We consider the problem of locating instances of a known object in a novel scene by matching the fiducial features of the object. The appearance of the features and the shape of the object are modeled separately and combined in a Bayesian framework. In this paper, we present a novel matching scheme based on Sequential Monte Carlo, in which the features are matched sequentially, utilizing the information about the locations of previously matched features to constrain the task. The particle representation of hypotheses about the object position allow matching in multimodal and cluttered environments, where batch algorithms may have convergence difficulties. The proposed method requires no initialization or predetermined matching order, as the sequence can be started from any feature. We also utilize a Bayesian model to deal with features that are not detected due to occlusions or abnormal appearance. In our experiments, the proposed matching system shows promising results, with performance equal to batch approaches when the target distribution is unimodal, while surpassing traditional methods under multimodal conditions. Using the occlusion model, the object can be localized from only a few visible features, with the nonvisible parts predicted from the conditional prior model.

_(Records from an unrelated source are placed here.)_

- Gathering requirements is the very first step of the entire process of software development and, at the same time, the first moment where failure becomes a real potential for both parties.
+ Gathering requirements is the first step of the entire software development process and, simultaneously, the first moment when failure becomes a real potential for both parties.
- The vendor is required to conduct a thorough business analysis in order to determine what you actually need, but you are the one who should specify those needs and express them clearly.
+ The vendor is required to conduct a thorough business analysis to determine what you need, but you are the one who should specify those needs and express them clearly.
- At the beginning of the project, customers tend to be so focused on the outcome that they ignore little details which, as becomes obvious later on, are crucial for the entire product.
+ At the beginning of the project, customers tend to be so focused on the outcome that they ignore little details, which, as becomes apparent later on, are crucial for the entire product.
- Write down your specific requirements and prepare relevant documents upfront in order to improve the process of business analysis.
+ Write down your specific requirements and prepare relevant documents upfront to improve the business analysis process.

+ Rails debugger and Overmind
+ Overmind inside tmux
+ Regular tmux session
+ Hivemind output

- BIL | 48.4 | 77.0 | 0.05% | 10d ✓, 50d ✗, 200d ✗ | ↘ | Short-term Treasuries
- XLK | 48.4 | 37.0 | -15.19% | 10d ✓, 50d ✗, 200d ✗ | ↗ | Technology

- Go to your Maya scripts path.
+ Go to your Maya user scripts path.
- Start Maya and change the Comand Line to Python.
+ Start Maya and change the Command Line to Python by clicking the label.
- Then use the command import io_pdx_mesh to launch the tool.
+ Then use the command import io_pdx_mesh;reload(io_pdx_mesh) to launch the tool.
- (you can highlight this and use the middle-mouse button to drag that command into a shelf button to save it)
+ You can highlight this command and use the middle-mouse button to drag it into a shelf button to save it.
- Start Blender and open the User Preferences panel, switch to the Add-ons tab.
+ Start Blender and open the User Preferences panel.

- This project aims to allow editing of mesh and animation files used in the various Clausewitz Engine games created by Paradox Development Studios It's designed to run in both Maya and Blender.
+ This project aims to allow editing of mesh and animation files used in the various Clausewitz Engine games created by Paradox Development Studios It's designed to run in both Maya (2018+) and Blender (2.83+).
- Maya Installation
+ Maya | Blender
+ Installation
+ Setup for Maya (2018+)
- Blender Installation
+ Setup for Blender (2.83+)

我们考虑通过匹配已知物体的基准特征,在新场景中定位该物体实例的问题。分别对特征的外观和物体的形状进行建模,并在贝叶斯框架中将它们结合起来。在本文中,我们提出了一种基于序贯蒙特卡罗的新颖匹配方案,其中特征是顺序匹配的,利用先前匹配特征的位置信息来约束任务。关于物体位置的假设的粒子表示允许在多模态和杂乱环境中进行匹配,而批量算法在这种环境中可能存在收敛困难。所提出的方法不需要初始化或预定的匹配顺序,因为序列可以从任何特征开始。我们还利用贝叶斯模型来处理由于遮挡或异常外观而未检测到的特征。在我们的实验中,所提出的匹配系统显示出有希望的结果,当目标分布是单峰时,其性能与批量方法相当,而在多模态条件下超过传统方法。使用遮挡模型,仅从少数可见特征就可以定位物体,不可见部分则根据条件先验模型进行预测。